Detected change data
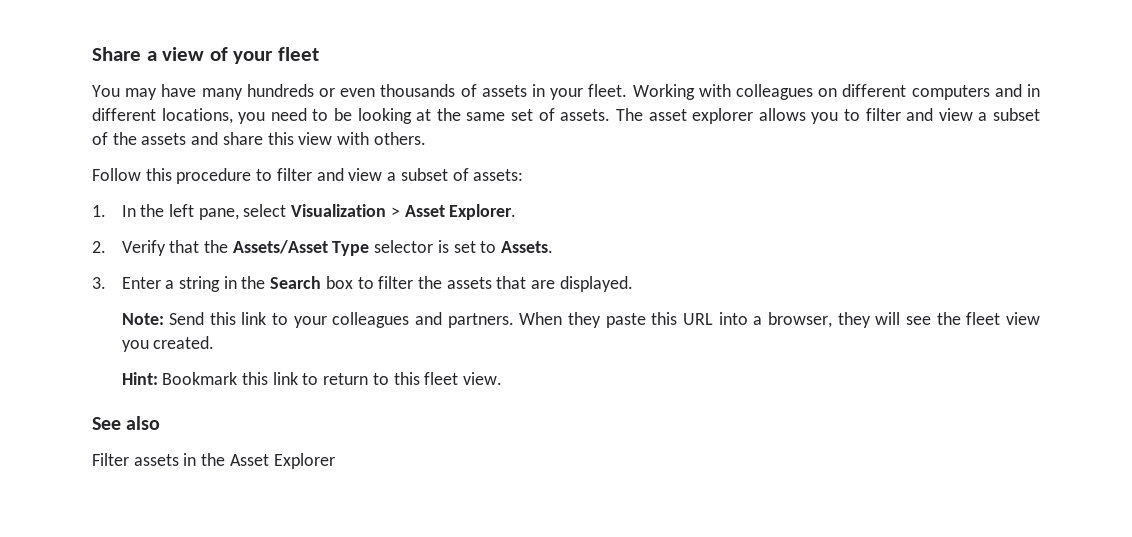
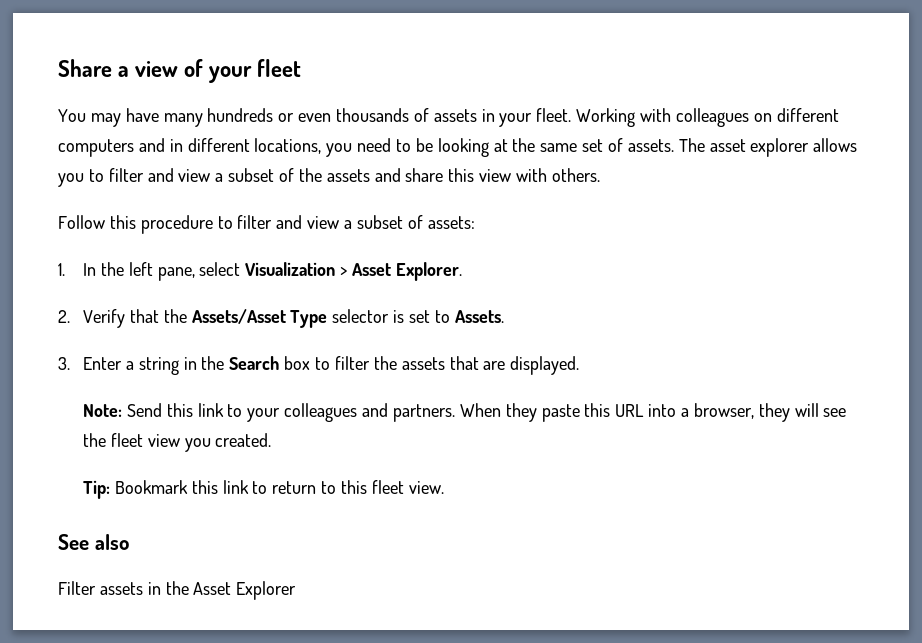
- Hint: Bookmark this link to return to this fleet view.
+ Tip: Bookmark this link to return to this fleet view.

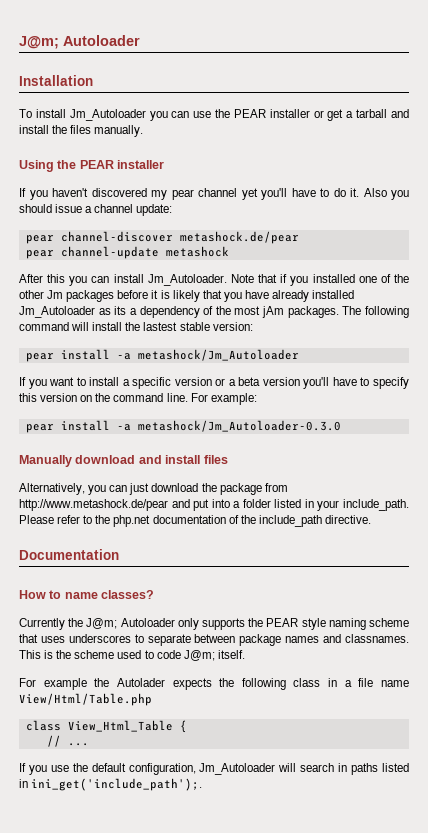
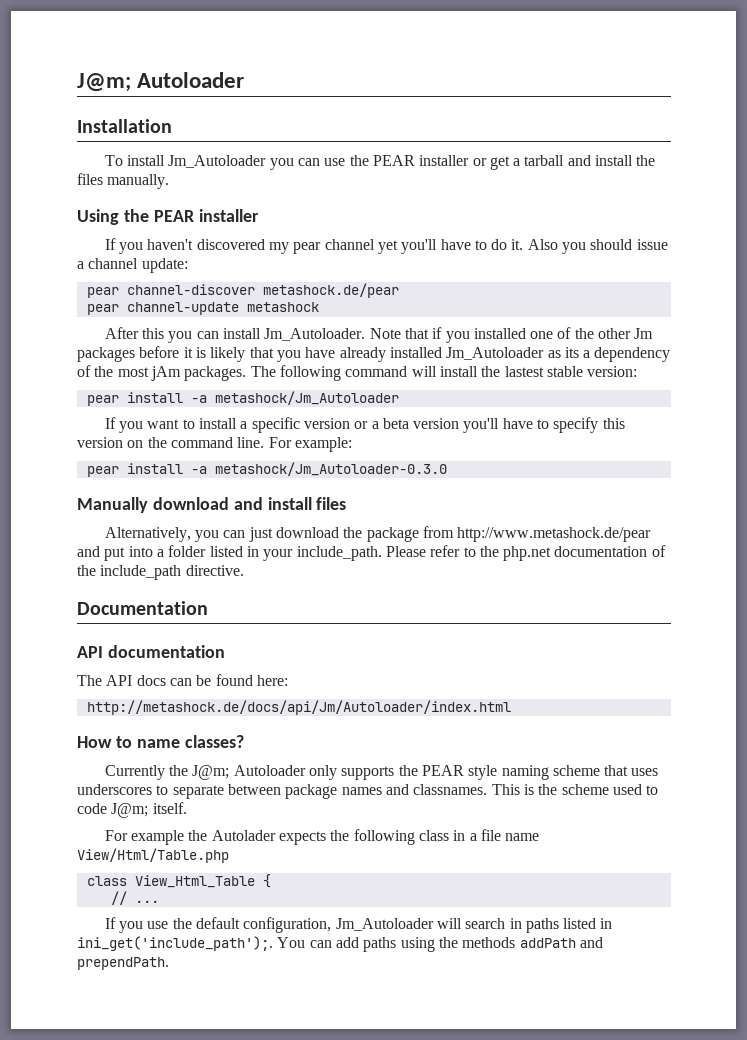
+ API documentation
+ The API docs can be found here:
+ http://metashock.de/docs/api/Jm/Autoloader/index.html
+ You can add paths using the methods addPath and prependPath.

● Problem to work on
Copy out every line from the data above in which the word "return" occurs.

● Exercise output
- Hint: Bookmark this link to return to this fleet view.
+ Tip: Bookmark this link to return to this fleet view.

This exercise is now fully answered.